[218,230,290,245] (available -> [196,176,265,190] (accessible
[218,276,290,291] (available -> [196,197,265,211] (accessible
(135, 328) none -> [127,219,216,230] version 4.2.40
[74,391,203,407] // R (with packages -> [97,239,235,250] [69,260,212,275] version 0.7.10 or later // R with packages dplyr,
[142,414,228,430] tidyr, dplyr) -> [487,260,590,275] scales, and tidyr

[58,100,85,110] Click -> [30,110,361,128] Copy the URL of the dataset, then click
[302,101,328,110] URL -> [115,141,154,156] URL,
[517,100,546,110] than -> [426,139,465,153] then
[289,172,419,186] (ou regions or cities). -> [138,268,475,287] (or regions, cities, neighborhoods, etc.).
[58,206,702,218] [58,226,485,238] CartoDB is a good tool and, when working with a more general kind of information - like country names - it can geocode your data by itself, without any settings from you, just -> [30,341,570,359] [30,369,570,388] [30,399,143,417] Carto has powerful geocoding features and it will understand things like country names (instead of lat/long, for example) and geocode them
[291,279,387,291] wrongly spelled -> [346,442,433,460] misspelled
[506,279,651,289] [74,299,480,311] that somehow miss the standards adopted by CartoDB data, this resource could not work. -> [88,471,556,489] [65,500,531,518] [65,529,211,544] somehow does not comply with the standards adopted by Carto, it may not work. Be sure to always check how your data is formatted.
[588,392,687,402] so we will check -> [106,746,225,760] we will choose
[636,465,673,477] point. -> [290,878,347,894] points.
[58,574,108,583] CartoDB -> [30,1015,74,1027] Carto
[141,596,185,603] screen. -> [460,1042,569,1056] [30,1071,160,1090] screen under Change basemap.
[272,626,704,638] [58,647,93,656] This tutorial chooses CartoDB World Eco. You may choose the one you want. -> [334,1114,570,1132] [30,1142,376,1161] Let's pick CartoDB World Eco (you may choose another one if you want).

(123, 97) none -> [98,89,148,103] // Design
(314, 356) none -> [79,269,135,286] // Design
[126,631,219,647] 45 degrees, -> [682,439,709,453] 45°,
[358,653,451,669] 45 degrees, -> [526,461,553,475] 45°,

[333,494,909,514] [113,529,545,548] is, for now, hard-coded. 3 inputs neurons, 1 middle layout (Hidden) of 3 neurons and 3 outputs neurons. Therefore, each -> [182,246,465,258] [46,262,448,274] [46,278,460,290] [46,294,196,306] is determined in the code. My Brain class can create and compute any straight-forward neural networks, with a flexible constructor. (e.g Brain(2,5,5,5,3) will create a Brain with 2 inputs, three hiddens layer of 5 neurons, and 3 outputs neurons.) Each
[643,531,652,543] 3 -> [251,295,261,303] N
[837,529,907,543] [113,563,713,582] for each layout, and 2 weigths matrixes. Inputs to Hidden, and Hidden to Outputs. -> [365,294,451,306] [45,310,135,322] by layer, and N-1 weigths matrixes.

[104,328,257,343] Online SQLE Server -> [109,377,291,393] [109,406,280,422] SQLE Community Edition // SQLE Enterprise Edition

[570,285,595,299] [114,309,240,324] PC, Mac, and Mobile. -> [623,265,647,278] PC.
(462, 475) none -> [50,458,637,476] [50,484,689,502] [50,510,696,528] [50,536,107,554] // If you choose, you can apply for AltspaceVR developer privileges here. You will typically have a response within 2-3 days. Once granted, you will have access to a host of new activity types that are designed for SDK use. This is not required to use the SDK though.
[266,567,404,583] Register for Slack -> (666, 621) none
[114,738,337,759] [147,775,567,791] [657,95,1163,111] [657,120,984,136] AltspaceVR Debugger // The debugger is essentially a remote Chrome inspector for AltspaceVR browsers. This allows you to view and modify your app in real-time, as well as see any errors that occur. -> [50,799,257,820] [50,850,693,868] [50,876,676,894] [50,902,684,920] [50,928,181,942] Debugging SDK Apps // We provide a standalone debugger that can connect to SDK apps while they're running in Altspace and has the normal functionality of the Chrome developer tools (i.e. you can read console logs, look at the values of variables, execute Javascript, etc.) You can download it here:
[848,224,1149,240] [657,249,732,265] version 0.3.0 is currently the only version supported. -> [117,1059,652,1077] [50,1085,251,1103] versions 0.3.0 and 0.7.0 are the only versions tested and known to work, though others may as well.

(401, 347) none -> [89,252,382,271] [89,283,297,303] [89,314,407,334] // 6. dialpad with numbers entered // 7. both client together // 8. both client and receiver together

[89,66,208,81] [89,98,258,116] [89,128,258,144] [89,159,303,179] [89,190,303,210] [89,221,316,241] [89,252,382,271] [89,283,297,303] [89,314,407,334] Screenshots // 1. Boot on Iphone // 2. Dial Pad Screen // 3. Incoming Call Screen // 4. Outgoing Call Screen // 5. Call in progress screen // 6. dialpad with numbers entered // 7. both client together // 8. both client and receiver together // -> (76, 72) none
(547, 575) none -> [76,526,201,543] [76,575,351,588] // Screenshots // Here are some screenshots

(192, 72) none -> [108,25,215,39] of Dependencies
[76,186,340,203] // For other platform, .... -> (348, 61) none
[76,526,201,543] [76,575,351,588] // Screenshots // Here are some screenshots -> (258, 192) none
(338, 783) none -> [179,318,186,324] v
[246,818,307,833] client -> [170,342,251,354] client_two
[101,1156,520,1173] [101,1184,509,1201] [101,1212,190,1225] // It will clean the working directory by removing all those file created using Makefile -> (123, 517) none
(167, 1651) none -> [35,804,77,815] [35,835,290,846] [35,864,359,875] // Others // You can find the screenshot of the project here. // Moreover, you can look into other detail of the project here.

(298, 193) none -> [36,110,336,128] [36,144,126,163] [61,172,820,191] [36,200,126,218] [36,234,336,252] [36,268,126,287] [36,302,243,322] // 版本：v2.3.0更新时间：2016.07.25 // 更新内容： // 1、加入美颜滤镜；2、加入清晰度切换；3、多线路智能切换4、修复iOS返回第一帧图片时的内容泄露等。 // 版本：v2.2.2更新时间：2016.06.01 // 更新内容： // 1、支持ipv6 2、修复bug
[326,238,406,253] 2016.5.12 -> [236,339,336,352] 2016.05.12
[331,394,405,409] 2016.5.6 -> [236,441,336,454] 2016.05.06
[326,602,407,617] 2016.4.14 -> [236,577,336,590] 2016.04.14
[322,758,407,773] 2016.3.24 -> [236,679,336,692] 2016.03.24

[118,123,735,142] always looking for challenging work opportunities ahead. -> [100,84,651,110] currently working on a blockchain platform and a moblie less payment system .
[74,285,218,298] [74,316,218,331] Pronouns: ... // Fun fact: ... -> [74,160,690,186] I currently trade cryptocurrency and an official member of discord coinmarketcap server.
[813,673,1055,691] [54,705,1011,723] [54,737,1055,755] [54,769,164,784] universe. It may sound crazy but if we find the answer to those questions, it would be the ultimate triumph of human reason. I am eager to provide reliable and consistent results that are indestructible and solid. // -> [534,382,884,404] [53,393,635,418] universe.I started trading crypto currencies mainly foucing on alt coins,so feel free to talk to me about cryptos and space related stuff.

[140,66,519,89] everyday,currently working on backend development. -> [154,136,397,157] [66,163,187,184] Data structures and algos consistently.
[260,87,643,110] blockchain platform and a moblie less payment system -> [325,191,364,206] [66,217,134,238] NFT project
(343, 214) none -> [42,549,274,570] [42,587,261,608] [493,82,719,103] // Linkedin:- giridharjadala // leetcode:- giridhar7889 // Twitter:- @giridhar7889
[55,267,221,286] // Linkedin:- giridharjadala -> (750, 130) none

PROBLEM DETAILS: Give an exact copy of all the data shown above.

RESULT OF THIS EXERCISE:
[218,230,290,245] (available -> [196,176,265,190] (accessible
[218,276,290,291] (available -> [196,197,265,211] (accessible
(135, 328) none -> [127,219,216,230] version 4.2.40
[74,391,203,407] // R (with packages -> [97,239,235,250] [69,260,212,275] version 0.7.10 or later // R with packages dplyr,
[142,414,228,430] tidyr, dplyr) -> [487,260,590,275] scales, and tidyr

[58,100,85,110] Click -> [30,110,361,128] Copy the URL of the dataset, then click
[302,101,328,110] URL -> [115,141,154,156] URL,
[517,100,546,110] than -> [426,139,465,153] then
[289,172,419,186] (ou regions or cities). -> [138,268,475,287] (or regions, cities, neighborhoods, etc.).
[58,206,702,218] [58,226,485,238] CartoDB is a good tool and, when working with a more general kind of information - like country names - it can geocode your data by itself, without any settings from you, just -> [30,341,570,359] [30,369,570,388] [30,399,143,417] Carto has powerful geocoding features and it will understand things like country names (instead of lat/long, for example) and geocode them
[291,279,387,291] wrongly spelled -> [346,442,433,460] misspelled
[506,279,651,289] [74,299,480,311] that somehow miss the standards adopted by CartoDB data, this resource could not work. -> [88,471,556,489] [65,500,531,518] [65,529,211,544] somehow does not comply with the standards adopted by Carto, it may not work. Be sure to always check how your data is formatted.
[588,392,687,402] so we will check -> [106,746,225,760] we will choose
[636,465,673,477] point. -> [290,878,347,894] points.
[58,574,108,583] CartoDB -> [30,1015,74,1027] Carto
[141,596,185,603] screen. -> [460,1042,569,1056] [30,1071,160,1090] screen under Change basemap.
[272,626,704,638] [58,647,93,656] This tutorial chooses CartoDB World Eco. You may choose the one you want. -> [334,1114,570,1132] [30,1142,376,1161] Let's pick CartoDB World Eco (you may choose another one if you want).

(123, 97) none -> [98,89,148,103] // Design
(314, 356) none -> [79,269,135,286] // Design
[126,631,219,647] 45 degrees, -> [682,439,709,453] 45°,
[358,653,451,669] 45 degrees, -> [526,461,553,475] 45°,

[333,494,909,514] [113,529,545,548] is, for now, hard-coded. 3 inputs neurons, 1 middle layout (Hidden) of 3 neurons and 3 outputs neurons. Therefore, each -> [182,246,465,258] [46,262,448,274] [46,278,460,290] [46,294,196,306] is determined in the code. My Brain class can create and compute any straight-forward neural networks, with a flexible constructor. (e.g Brain(2,5,5,5,3) will create a Brain with 2 inputs, three hiddens layer of 5 neurons, and 3 outputs neurons.) Each
[643,531,652,543] 3 -> [251,295,261,303] N
[837,529,907,543] [113,563,713,582] for each layout, and 2 weigths matrixes. Inputs to Hidden, and Hidden to Outputs. -> [365,294,451,306] [45,310,135,322] by layer, and N-1 weigths matrixes.

[104,328,257,343] Online SQLE Server -> [109,377,291,393] [109,406,280,422] SQLE Community Edition // SQLE Enterprise Edition

[570,285,595,299] [114,309,240,324] PC, Mac, and Mobile. -> [623,265,647,278] PC.
(462, 475) none -> [50,458,637,476] [50,484,689,502] [50,510,696,528] [50,536,107,554] // If you choose, you can apply for AltspaceVR developer privileges here. You will typically have a response within 2-3 days. Once granted, you will have access to a host of new activity types that are designed for SDK use. This is not required to use the SDK though.
[266,567,404,583] Register for Slack -> (666, 621) none
[114,738,337,759] [147,775,567,791] [657,95,1163,111] [657,120,984,136] AltspaceVR Debugger // The debugger is essentially a remote Chrome inspector for AltspaceVR browsers. This allows you to view and modify your app in real-time, as well as see any errors that occur. -> [50,799,257,820] [50,850,693,868] [50,876,676,894] [50,902,684,920] [50,928,181,942] Debugging SDK Apps // We provide a standalone debugger that can connect to SDK apps while they're running in Altspace and has the normal functionality of the Chrome developer tools (i.e. you can read console logs, look at the values of variables, execute Javascript, etc.) You can download it here:
[848,224,1149,240] [657,249,732,265] version 0.3.0 is currently the only version supported. -> [117,1059,652,1077] [50,1085,251,1103] versions 0.3.0 and 0.7.0 are the only versions tested and known to work, though others may as well.

(401, 347) none -> [89,252,382,271] [89,283,297,303] [89,314,407,334] // 6. dialpad with numbers entered // 7. both client together // 8. both client and receiver together

[89,66,208,81] [89,98,258,116] [89,128,258,144] [89,159,303,179] [89,190,303,210] [89,221,316,241] [89,252,382,271] [89,283,297,303] [89,314,407,334] Screenshots // 1. Boot on Iphone // 2. Dial Pad Screen // 3. Incoming Call Screen // 4. Outgoing Call Screen // 5. Call in progress screen // 6. dialpad with numbers entered // 7. both client together // 8. both client and receiver together // -> (76, 72) none
(547, 575) none -> [76,526,201,543] [76,575,351,588] // Screenshots // Here are some screenshots

(192, 72) none -> [108,25,215,39] of Dependencies
[76,186,340,203] // For other platform, .... -> (348, 61) none
[76,526,201,543] [76,575,351,588] // Screenshots // Here are some screenshots -> (258, 192) none
(338, 783) none -> [179,318,186,324] v
[246,818,307,833] client -> [170,342,251,354] client_two
[101,1156,520,1173] [101,1184,509,1201] [101,1212,190,1225] // It will clean the working directory by removing all those file created using Makefile -> (123, 517) none
(167, 1651) none -> [35,804,77,815] [35,835,290,846] [35,864,359,875] // Others // You can find the screenshot of the project here. // Moreover, you can look into other detail of the project here.

(298, 193) none -> [36,110,336,128] [36,144,126,163] [61,172,820,191] [36,200,126,218] [36,234,336,252] [36,268,126,287] [36,302,243,322] // 版本：v2.3.0更新时间：2016.07.25 // 更新内容： // 1、加入美颜滤镜；2、加入清晰度切换；3、多线路智能切换4、修复iOS返回第一帧图片时的内容泄露等。 // 版本：v2.2.2更新时间：2016.06.01 // 更新内容： // 1、支持ipv6 2、修复bug
[326,238,406,253] 2016.5.12 -> [236,339,336,352] 2016.05.12
[331,394,405,409] 2016.5.6 -> [236,441,336,454] 2016.05.06
[326,602,407,617] 2016.4.14 -> [236,577,336,590] 2016.04.14
[322,758,407,773] 2016.3.24 -> [236,679,336,692] 2016.03.24

[118,123,735,142] always looking for challenging work opportunities ahead. -> [100,84,651,110] currently working on a blockchain platform and a moblie less payment system .
[74,285,218,298] [74,316,218,331] Pronouns: ... // Fun fact: ... -> [74,160,690,186] I currently trade cryptocurrency and an official member of discord coinmarketcap server.
[813,673,1055,691] [54,705,1011,723] [54,737,1055,755] [54,769,164,784] universe. It may sound crazy but if we find the answer to those questions, it would be the ultimate triumph of human reason. I am eager to provide reliable and consistent results that are indestructible and solid. // -> [534,382,884,404] [53,393,635,418] universe.I started trading crypto currencies mainly foucing on alt coins,so feel free to talk to me about cryptos and space related stuff.

[140,66,519,89] everyday,currently working on backend development. -> [154,136,397,157] [66,163,187,184] Data structures and algos consistently.
[260,87,643,110] blockchain platform and a moblie less payment system -> [325,191,364,206] [66,217,134,238] NFT project
(343, 214) none -> [42,549,274,570] [42,587,261,608] [493,82,719,103] // Linkedin:- giridharjadala // leetcode:- giridhar7889 // Twitter:- @giridhar7889
[55,267,221,286] // Linkedin:- giridharjadala -> (750, 130) none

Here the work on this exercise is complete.